Prawie trzy dni po przedwczesnej porażce z Jackiem Della Maddaleną na UFC 299 w Miami, były pretendent do tytułu wagi półśredniej UFC Gilbert Burns znalazł siłę, aby podsumować pojedynek, który nie poszedł po jego myśli.

„Czułem się świetnie! Miałem świetny obóz treningowy i przygotowałem dobrą strategię, ale to gra walki i niestety podjąłem złą decyzję i zapłaciłem za to” – napisał Brazylijczyk w mediach społecznościowych. „Wyrazy uznania dla Jacka za tę wspaniałą wygraną! Żadnych wymówek, po prostu dziękuję Bogu za moją rodzinę, zespół, przyjaciół, sponsorów i fanów. Nadszedł czas, aby wziąć trochę wolnego i spędzić go z rodziną. Do zobaczenia wkrótce!”
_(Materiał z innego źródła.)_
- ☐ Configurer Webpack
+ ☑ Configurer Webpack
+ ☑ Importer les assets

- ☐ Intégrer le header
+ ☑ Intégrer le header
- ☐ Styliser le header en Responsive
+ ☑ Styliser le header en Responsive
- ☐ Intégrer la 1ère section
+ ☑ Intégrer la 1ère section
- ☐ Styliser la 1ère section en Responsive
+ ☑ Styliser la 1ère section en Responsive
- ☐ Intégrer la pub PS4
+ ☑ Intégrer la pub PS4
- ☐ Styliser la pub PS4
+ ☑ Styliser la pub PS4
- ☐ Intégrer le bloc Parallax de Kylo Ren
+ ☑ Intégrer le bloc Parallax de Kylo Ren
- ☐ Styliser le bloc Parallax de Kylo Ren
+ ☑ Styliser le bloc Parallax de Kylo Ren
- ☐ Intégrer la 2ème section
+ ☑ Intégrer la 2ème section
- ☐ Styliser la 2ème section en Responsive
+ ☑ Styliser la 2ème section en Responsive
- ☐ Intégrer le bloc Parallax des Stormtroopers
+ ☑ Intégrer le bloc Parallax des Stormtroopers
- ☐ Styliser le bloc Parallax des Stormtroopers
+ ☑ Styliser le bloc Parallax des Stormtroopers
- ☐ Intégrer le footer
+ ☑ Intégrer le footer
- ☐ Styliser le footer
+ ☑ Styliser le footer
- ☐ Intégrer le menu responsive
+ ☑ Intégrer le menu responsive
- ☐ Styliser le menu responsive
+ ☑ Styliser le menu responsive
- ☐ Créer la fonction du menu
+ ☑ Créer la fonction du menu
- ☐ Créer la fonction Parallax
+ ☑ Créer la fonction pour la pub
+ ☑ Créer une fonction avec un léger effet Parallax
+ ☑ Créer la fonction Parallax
Według dwóch sędziów Burns wygrał pierwsze dwie rundy i wygrałby walkę, gdyby nie przegapił miażdżącego kolana w głowę Maddaleny na półtorej minuty przed końcową syreną, która skutecznie przypieczętowała pojedynek.

Zwycięstwo zapewniło Australijczykowi miejsce w pierwszej piątce dywizji półśredniej UFC, podczas gdy Brazylijczyk spadł o dwa miejsca na szóstą pozycję w rankingu.